If you have retired from a job that others might want to learn, you can teach a class or mentor someone. Your expertise could be invaluable. Or, if you’ve always wanted to learn another language or figure out how to edit a home movie, you can take a class and learn new skills.

Take a staycation

Have you been saving certain chores for “someday.” Well guess what? Some day is today. Start putting those photos in albums, donating those clothes you’ll never wear, give away the dishes you got from your mother’s aunt and scale down. After you’ve cleared up the clutter, try taking a walking tour, going to a local museum or grabbing coffee at a new place with a friend.

Read, write and listen

Whether it’s a juicy novel or a journal, reading and writing can keep your mind sharp. A daily gratitude diary can memorialize your life and help you put your feelings into written words. You might find journaling to be an outlet for privately expressing yourself. Listening to podcasts or audio books also can make learning fun while simultaneously doing other activities like walking (or cleaning out that closet!)

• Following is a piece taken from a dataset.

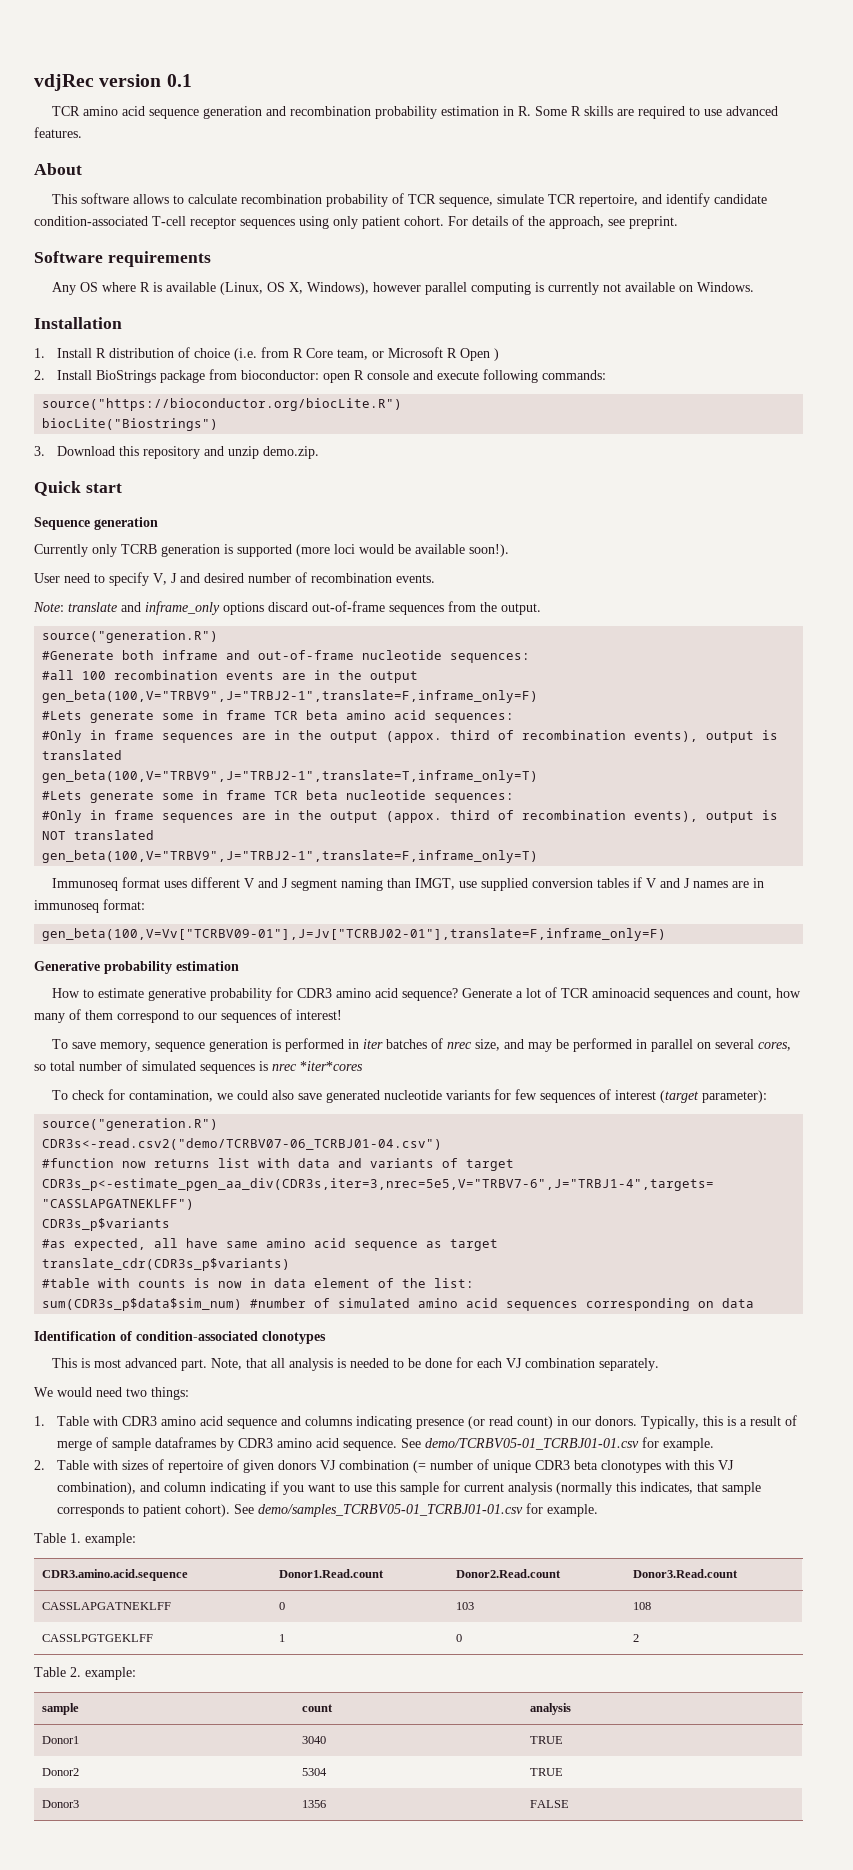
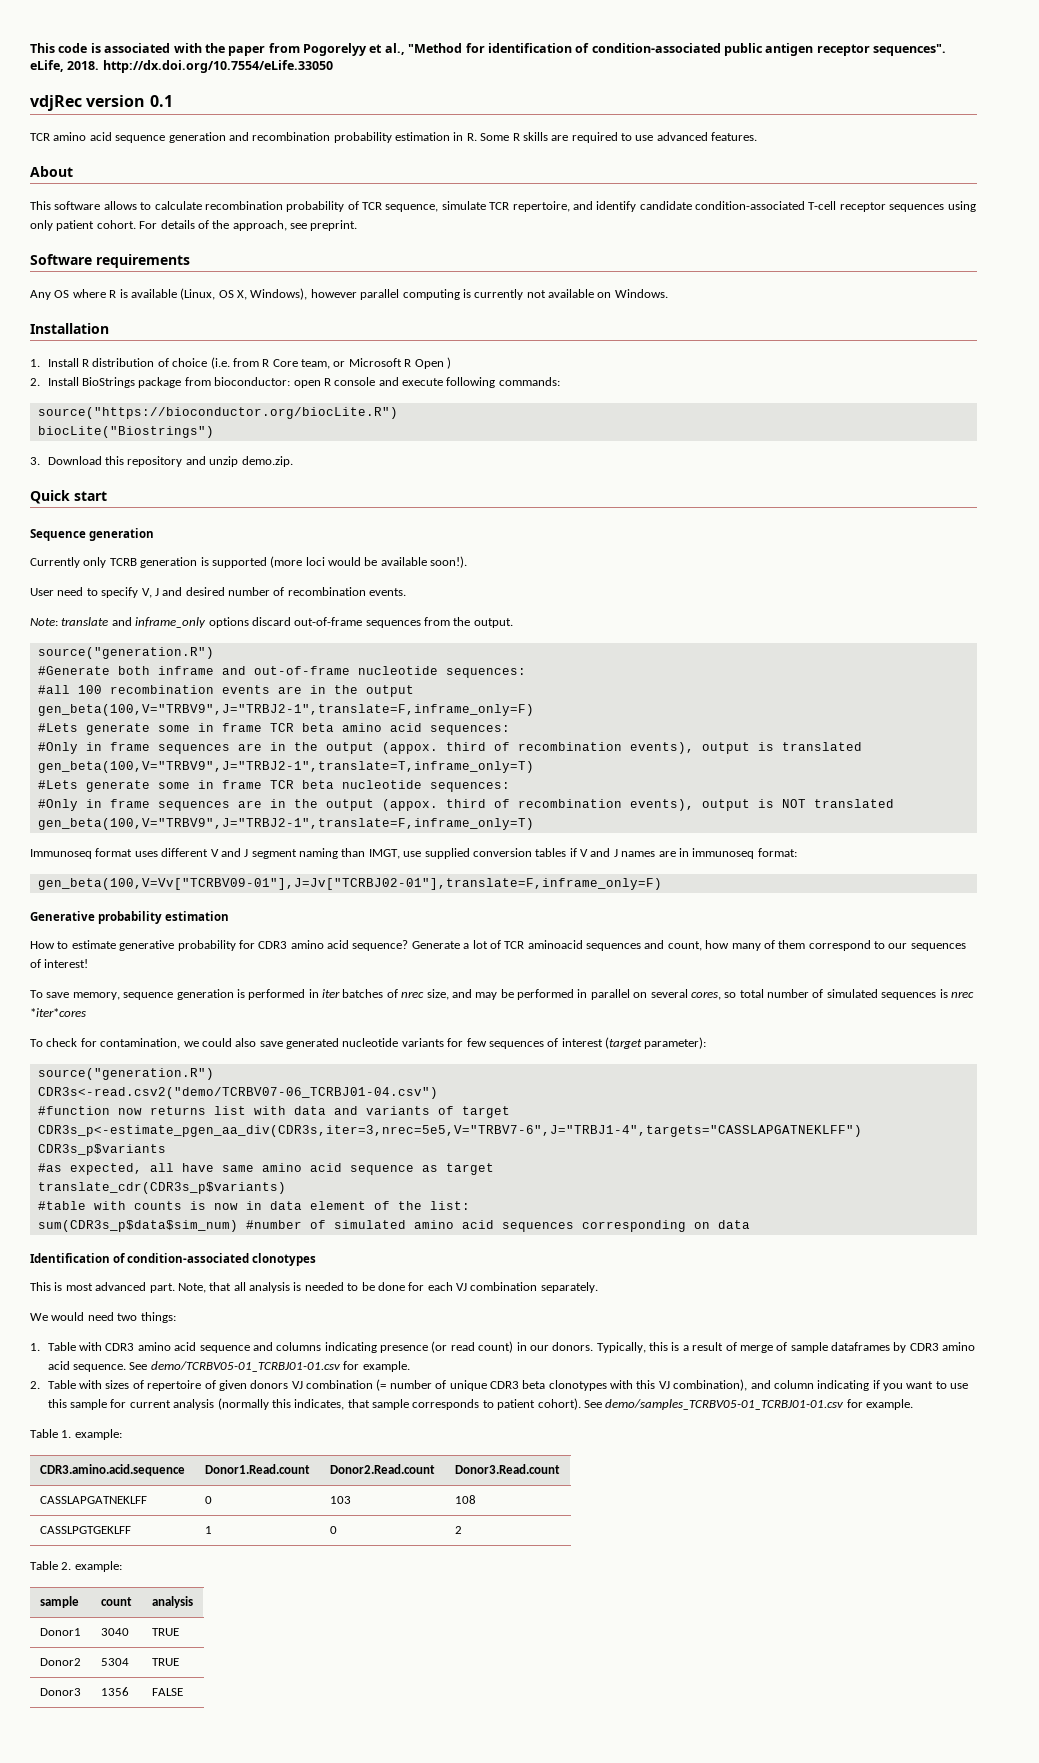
(34, 82) none -> [30,43,947,56] [30,60,333,73] This code is associated with the paper from Pogorelyy et al., "Method for identification of condition-associated public antigen receptor sequences". eLife, 2018. http://dx.doi.org/10.7554/eLife.33050 //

Be confident, be yourself, be authentic

Social media has helped to fuel the fire of self-doubt by constantly showing us other people that look younger, thinner, richer, happier and more vibrant. There’s a good chance that what you’re seeing is a heavily curated version of a person highlighting only their glowing side.

Like it or not, we are all aging — even our kids and our pets. Aging is a privilege, especially when you’re healthy, where we have the ability to grow, evolve and appreciate our lives.

In fact, the best of times could still be ahead of you! The other day I mentioned to an 85-year-old client of mine that I was writing a story on aging, who replied: “Age creeps up on you, and if you’re lucky, you’ll continue to age. The alternative is much worse.”